Recensie: The Paperboy

Met ‘The Paperboy’ plaatst Lee ‘Precious’ Daniels de pulp in pulp fiction.

Een groot regisseur zal Precious-maker Lee Daniels wel nooit worden, maar je kunt niet beweren dat hij zich niet met overgave smijt in zijn films. Ook in The Paperboy – een adaptatie van de pulp fictionroman van Peter Dexter – zwiert en zwalpt het namelijk alle kanten tegelijk op, met even zweterig, campy als entertainend resultaat.

Krantenjongen met dienst is Zac Efron, een jonge journalist die anno 1969 met zijn oudere broer (Matthew McConaughey) wil voorkomen dat een white thrash killer (John Cusack) op de elektrische stoel belandt. Daarbij wordt het duo geassisteerd door Nicole Kidman, die een oversekste barbiepop speelt met een ongezonde fascinatie voor de ter dood veroordeelde hillbillie.
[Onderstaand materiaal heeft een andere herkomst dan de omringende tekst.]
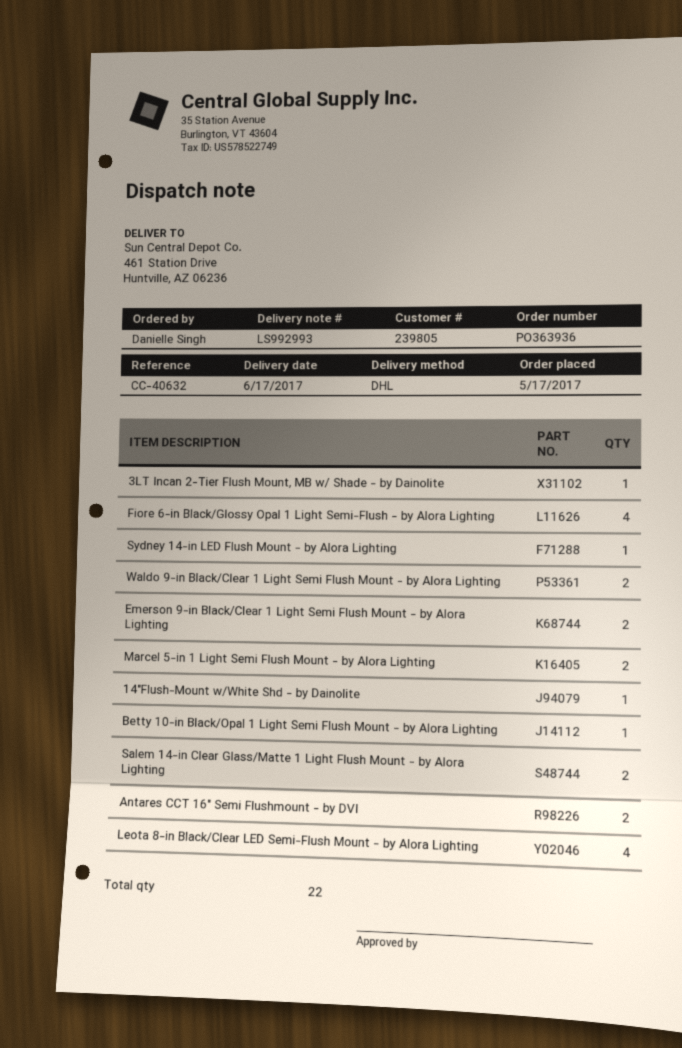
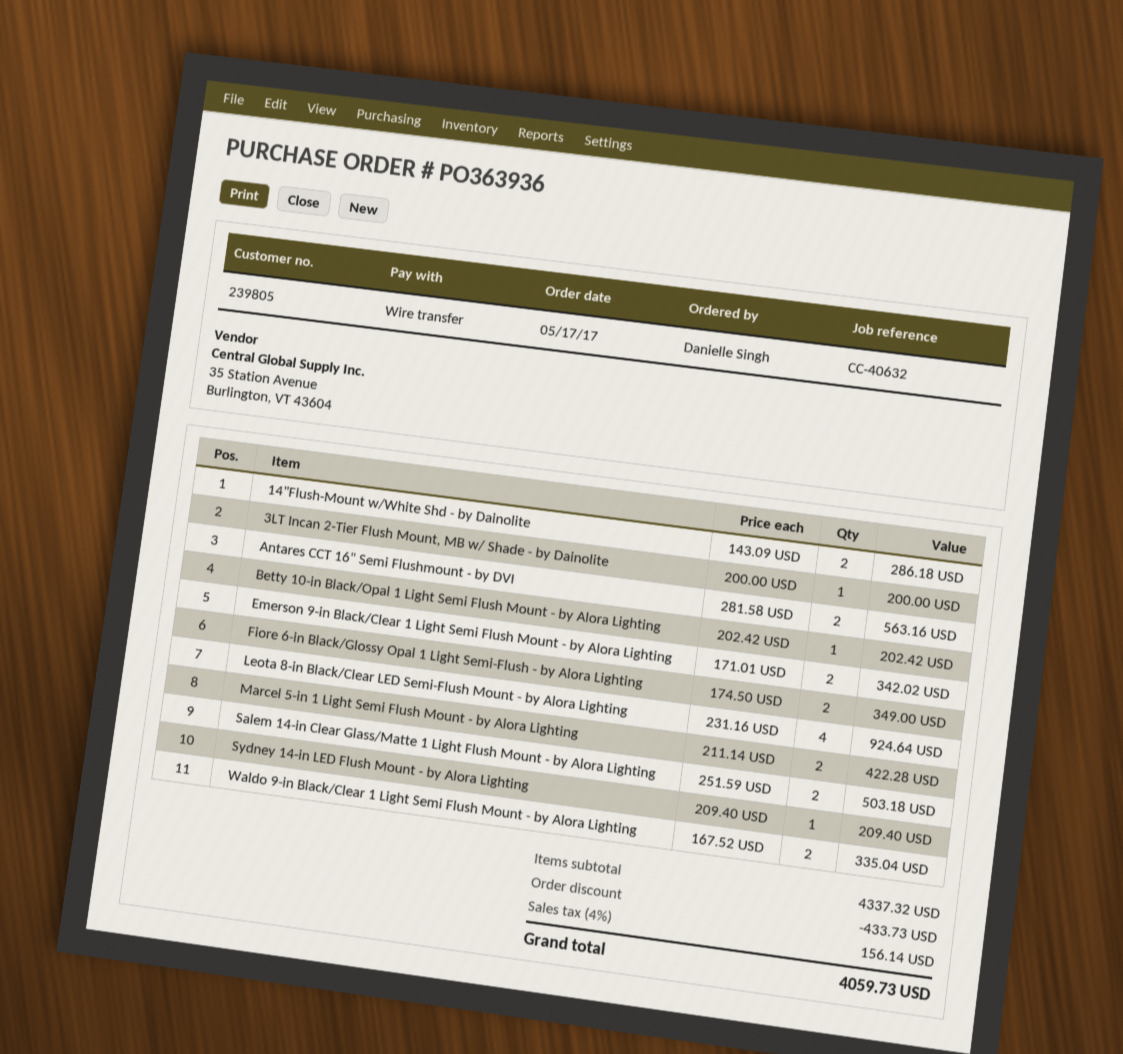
Fiore 6-in Black/Glossy Opal 1 Light Semi-Flush - by Alora Lighting: 4 -> 2
14"Flush-Mount w/White Shd - by Dainolite: 1 -> 2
Wat op papier klinkt als een broeierige cold case thriller wordt in Daniels’ lezing een heerlijk opgeblazen, in snoepkleuren gevat en met funky deuntjes gepimpt neoblaxploitationdrama over seksuele perversies en raciale spanningen. Zo zul je weinig andere genrefilms uit Hollywood vinden waarin A-Listers zich aan een golden shower wagen (Nicole Kidman redt Zac Efron al pissend!) of waarin de macho met dienst een closet homo blijkt.

Eindbilan: inhibitieloze, hoogst onevenwichtige maar heerlijk smeuïge B-cinema waarmee Daniels de pulp terug in pulp fiction plaatst.